Since my son was about five months old, I’ve been striving hard to create each day in some way or another. Whether it’s working on a crochet project, painting, drawing, writing or reading–I’ve looked to all the things I never had the time for while I was in the hustle of my previous work life. I looked for those items I would use to describe myself in graduate classes if I could go back now and redo them.

What are your interests, what do you do? The question always asked.

So much of the suffering new mothers go through is made all the more with the stripping of themselves. How can anyone be expected to figure out all the details of a newborn life when they aren’t familiar with themselves anymore? But for me, I suspect I hadn’t truly known who I was for some time and now I’m becoming all the more certain of my true self.

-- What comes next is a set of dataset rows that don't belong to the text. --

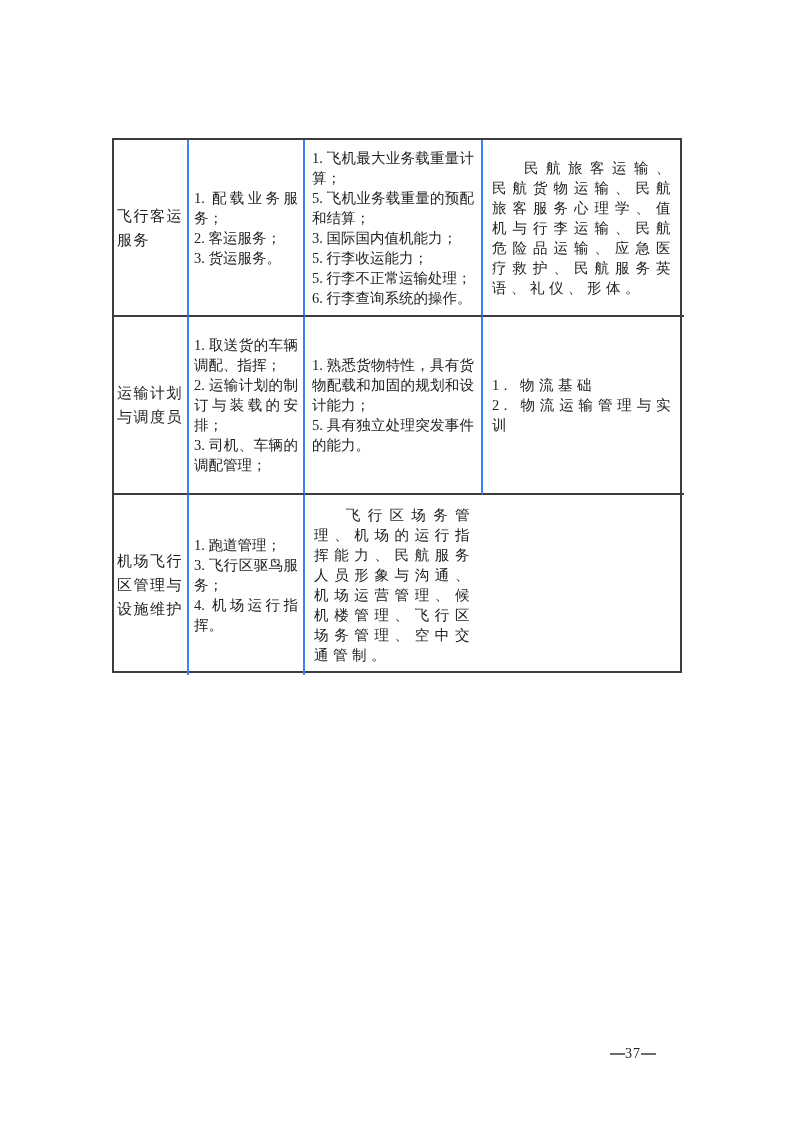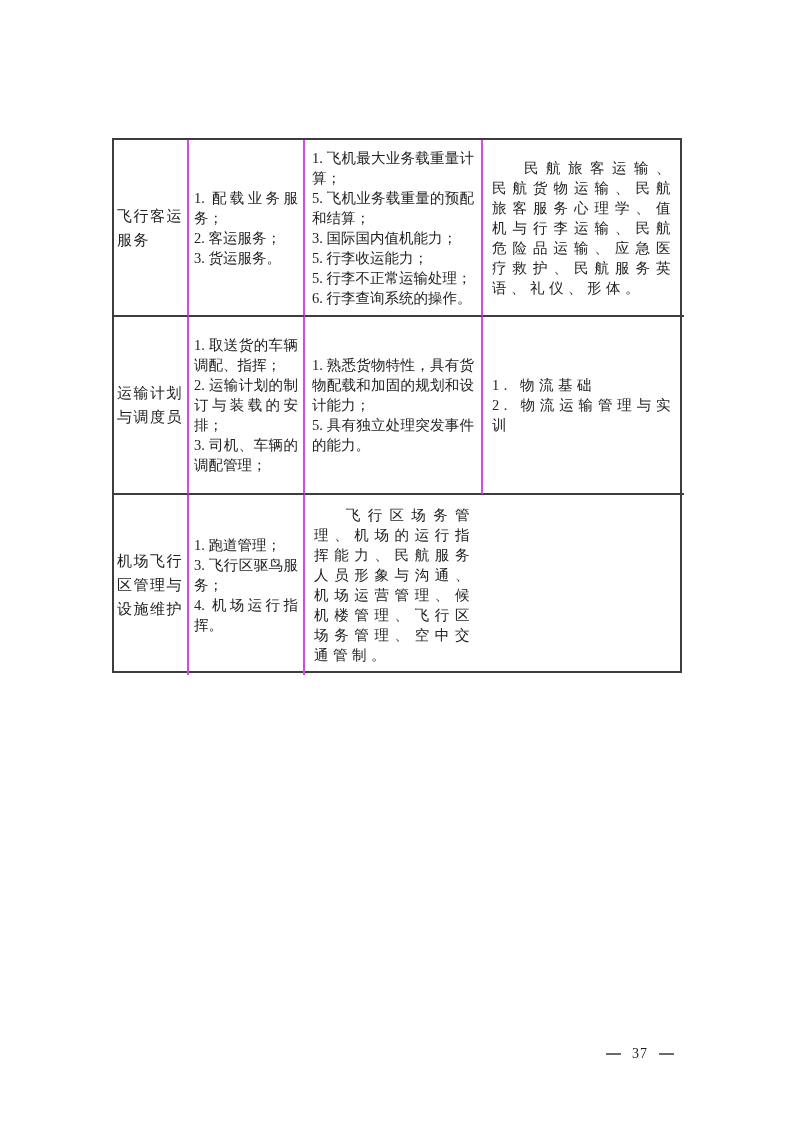--- a/index.html
+++ b/index.html
@@ -15,21 +15,21 @@
   .job-table {
     position: absolute;
     left: 112px; top: 138px;
     width: 570px; height: 535px;
     display: grid;
     grid-template-columns: 75px 116px 178px 201px;
     grid-template-rows: 177px 178px 180px;
     border: 2px solid #3d3d3d;
   }
   .cell {
-    border-right: 2px solid #d946ef;
+    border-right: 2px solid #3b82f6;
     border-bottom: 2px solid #3d3d3d;
     display: flex;
     flex-direction: column;
     justify-content: center;
     overflow: hidden;
     font-size: 14.5px;
     line-height: 20px;
   }
   .cell.last-col { border-right: none; }
   .cell.last-row { border-bottom: none; }
@@ -47,25 +47,25 @@
   .cell.courses  { padding: 0 9px; letter-spacing: 4.5px; line-height: 20px; }
 
   .cell p {
     text-align: justify;
     word-break: break-all;
   }
   .cell p.indent { text-indent: 2.2em; }
 
   .page-number {
     position: absolute;
-    left: 606px; top: 1044px;
+    left: 588px; top: 1044px;
     width: 68px; height: 20px;
     display: flex;
     align-items: center;
-    justify-content: space-between;
+    justify-content: flex-end;
     color: #333333;
   }
   .page-number .dash {
     width: 15px; height: 2px;
     background: #6b6b6b;
   }
   .page-number .num {
     font-size: 14px;
     letter-spacing: 1px;
     color: #1f1f1f;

Over the summer I was piecing together the answer and now I feel it’s secure. I am a stay at home mother. I raise my son and care for our home. I edit the written word and I love it, and I’d like to get back to it someday but perhaps not in a competitive setting. But I also am a creative. I write, I read, I make things with my hands. I also like to travel when I have the money, and if I don’t, I travel with my feet up steep gorges, past falling water, and beneath the shaded pine. I take photos of things that I think are beautiful and a moment in my present time and then I write thoughtful captions, most of the time. Other times I’ll take pictures of simplistic things, like a bird that I feel I made friends with. I’m always evolving, always changing, and perhaps finally, after many years, I have found myself.